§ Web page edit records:
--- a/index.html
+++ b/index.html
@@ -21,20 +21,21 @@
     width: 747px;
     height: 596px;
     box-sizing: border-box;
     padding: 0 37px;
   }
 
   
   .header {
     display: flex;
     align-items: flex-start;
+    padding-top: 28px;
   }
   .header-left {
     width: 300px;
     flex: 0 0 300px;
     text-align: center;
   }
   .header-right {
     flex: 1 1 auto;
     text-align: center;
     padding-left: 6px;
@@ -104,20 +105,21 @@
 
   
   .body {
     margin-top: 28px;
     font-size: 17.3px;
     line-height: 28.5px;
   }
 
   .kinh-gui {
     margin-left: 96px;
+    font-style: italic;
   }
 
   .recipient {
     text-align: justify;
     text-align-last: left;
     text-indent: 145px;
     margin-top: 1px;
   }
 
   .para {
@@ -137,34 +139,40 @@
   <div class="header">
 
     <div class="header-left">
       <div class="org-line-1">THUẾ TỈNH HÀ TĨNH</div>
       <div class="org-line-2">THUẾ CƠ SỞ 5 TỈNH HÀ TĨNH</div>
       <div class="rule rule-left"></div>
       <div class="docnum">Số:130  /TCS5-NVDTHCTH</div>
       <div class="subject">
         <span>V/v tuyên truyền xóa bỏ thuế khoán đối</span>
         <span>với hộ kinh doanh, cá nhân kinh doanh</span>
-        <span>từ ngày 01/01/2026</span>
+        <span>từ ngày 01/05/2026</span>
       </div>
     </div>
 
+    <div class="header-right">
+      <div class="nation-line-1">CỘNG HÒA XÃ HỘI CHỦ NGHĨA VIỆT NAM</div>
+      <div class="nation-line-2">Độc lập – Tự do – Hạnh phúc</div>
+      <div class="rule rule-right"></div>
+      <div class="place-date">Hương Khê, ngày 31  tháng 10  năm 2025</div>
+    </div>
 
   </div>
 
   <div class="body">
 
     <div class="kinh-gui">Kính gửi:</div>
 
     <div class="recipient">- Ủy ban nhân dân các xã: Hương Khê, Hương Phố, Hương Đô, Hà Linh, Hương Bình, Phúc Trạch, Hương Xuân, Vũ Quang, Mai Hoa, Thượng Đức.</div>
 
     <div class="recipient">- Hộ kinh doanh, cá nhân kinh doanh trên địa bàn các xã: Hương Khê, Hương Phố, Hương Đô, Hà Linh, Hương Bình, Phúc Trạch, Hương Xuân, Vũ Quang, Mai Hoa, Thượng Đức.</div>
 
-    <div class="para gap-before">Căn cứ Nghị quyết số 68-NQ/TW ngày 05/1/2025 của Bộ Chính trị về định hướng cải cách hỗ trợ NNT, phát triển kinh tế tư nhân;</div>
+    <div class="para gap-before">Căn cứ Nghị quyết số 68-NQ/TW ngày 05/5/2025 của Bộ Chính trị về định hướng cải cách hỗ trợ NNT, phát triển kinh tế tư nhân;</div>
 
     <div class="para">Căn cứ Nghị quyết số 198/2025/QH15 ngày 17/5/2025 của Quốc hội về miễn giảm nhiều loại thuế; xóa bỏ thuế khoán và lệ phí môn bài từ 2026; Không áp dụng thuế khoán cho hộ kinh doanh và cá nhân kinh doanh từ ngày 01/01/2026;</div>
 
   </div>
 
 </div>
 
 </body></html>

...

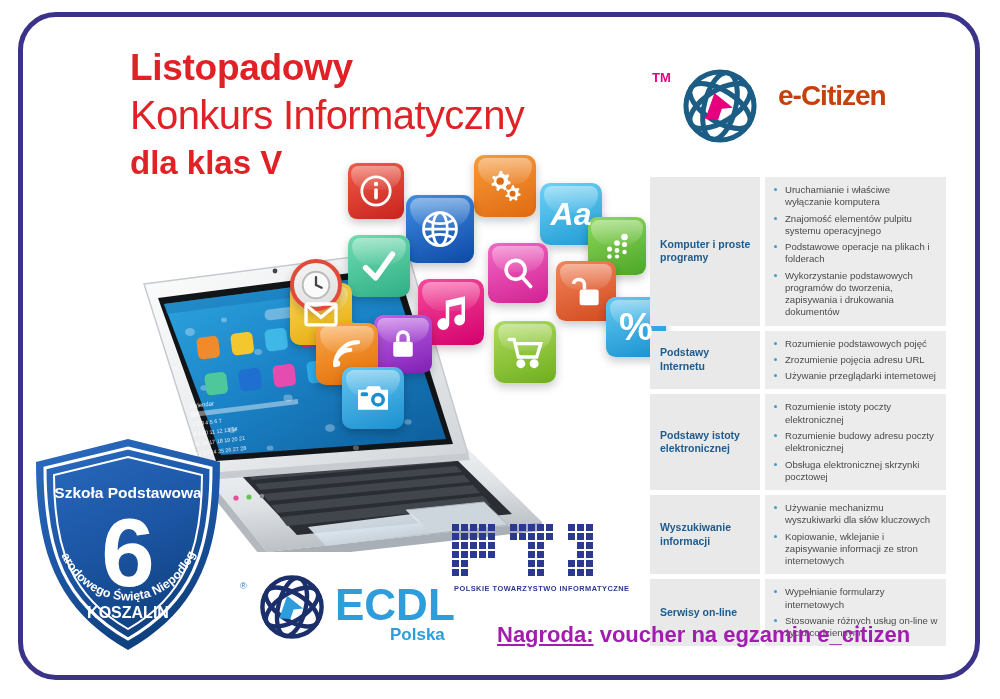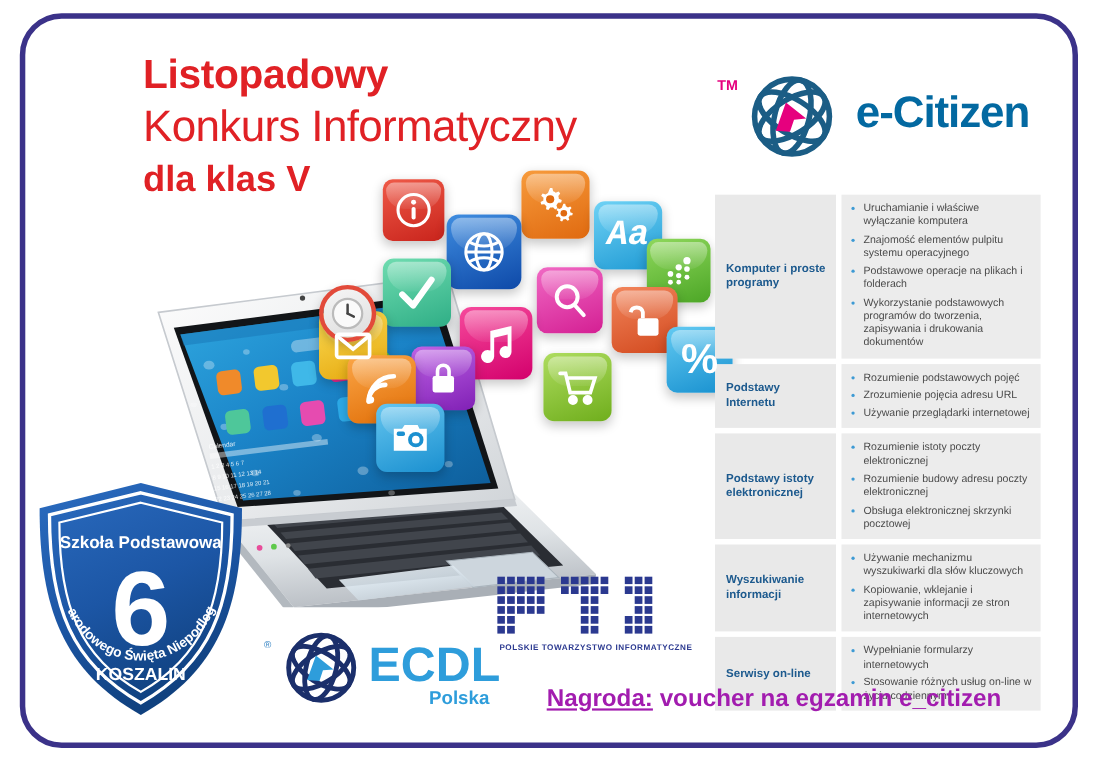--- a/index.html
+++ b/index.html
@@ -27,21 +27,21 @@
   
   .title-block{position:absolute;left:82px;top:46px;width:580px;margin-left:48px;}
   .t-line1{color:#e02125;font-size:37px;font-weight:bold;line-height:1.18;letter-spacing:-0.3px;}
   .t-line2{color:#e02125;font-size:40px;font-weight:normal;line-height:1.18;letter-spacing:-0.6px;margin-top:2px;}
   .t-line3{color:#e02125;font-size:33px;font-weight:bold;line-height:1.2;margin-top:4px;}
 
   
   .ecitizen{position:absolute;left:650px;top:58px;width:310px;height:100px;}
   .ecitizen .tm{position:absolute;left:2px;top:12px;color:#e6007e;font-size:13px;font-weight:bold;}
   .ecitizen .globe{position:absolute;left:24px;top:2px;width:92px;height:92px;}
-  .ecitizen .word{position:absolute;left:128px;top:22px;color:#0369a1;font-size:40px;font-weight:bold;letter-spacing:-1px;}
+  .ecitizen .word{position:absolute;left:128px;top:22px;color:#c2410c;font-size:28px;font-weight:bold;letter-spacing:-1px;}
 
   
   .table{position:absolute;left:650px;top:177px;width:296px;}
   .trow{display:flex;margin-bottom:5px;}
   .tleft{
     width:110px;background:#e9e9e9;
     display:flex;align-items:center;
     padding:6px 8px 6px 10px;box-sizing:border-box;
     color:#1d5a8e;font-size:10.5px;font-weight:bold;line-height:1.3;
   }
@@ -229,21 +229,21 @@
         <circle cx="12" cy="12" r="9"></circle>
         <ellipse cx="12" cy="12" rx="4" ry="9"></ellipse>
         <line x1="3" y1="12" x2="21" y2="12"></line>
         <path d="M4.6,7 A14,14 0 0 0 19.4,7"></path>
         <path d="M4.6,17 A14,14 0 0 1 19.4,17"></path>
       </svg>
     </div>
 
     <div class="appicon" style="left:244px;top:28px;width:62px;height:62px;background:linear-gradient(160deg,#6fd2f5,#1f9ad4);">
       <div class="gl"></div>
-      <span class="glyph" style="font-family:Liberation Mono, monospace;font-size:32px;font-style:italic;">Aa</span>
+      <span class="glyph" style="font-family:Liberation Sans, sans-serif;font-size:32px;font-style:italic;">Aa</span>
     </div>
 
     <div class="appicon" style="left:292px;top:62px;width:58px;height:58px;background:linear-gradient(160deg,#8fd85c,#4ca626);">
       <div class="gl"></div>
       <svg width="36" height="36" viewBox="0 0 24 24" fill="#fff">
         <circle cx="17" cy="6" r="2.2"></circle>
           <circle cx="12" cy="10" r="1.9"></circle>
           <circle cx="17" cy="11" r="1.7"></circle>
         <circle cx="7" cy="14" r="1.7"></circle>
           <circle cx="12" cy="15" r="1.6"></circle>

--

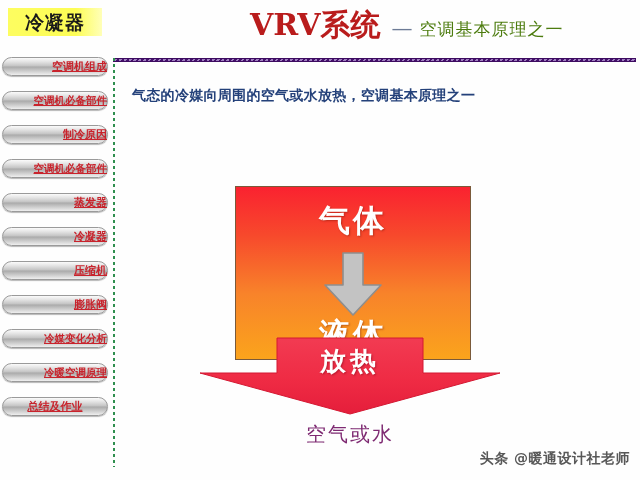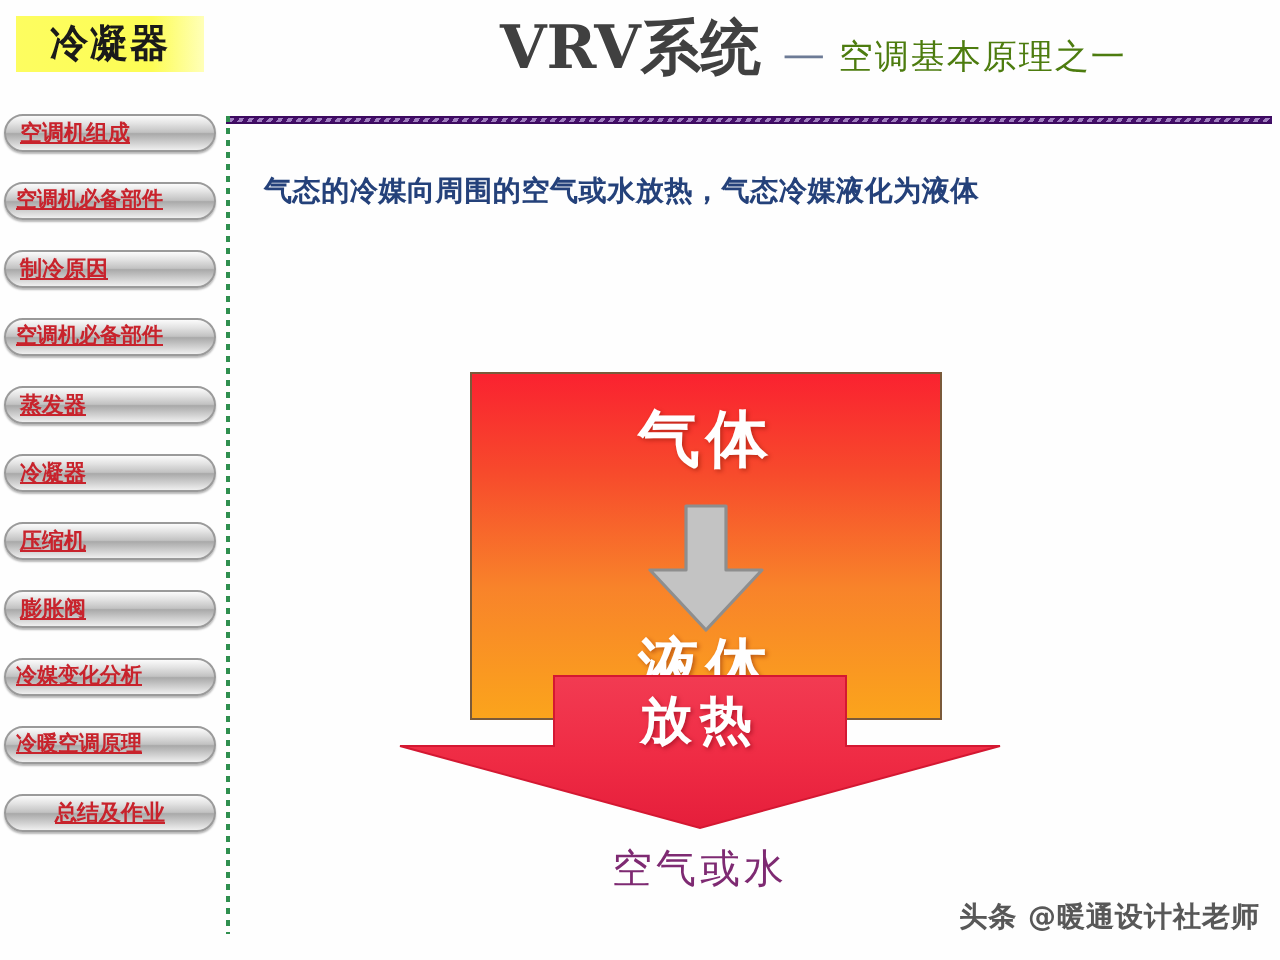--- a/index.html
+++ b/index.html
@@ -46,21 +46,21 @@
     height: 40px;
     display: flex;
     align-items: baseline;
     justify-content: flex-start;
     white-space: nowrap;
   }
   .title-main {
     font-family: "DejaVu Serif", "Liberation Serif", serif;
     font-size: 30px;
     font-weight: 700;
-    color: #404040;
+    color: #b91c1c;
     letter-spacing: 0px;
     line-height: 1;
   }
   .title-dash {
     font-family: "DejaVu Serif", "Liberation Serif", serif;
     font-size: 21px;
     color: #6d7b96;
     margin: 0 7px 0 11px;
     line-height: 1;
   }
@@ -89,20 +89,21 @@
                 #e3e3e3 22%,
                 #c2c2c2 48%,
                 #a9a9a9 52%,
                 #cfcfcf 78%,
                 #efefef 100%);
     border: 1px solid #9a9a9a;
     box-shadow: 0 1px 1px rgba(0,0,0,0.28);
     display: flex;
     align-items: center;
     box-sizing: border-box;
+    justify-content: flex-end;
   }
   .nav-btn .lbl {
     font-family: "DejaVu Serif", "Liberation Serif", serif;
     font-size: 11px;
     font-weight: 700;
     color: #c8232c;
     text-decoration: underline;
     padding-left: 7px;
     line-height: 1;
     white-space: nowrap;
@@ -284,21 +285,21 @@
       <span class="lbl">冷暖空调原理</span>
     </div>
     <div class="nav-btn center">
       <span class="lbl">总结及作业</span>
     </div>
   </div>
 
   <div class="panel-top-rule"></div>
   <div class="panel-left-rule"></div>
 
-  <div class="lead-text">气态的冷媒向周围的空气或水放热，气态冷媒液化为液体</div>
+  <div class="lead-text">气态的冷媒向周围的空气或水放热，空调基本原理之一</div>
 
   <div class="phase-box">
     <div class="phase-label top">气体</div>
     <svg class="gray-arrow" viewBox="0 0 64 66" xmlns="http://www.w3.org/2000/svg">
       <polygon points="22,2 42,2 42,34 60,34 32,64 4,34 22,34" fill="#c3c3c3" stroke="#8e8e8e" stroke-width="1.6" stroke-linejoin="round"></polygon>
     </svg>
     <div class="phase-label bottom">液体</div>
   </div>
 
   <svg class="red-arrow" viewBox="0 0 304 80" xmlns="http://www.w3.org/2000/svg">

§ PROMPT:
Please show every line of the records that holds the word "header".

§ EXERCISE RESULT:
   .header {
   .header-left {
   .header-right {
   <div class="header">
     <div class="header-left">
+    <div class="header-right">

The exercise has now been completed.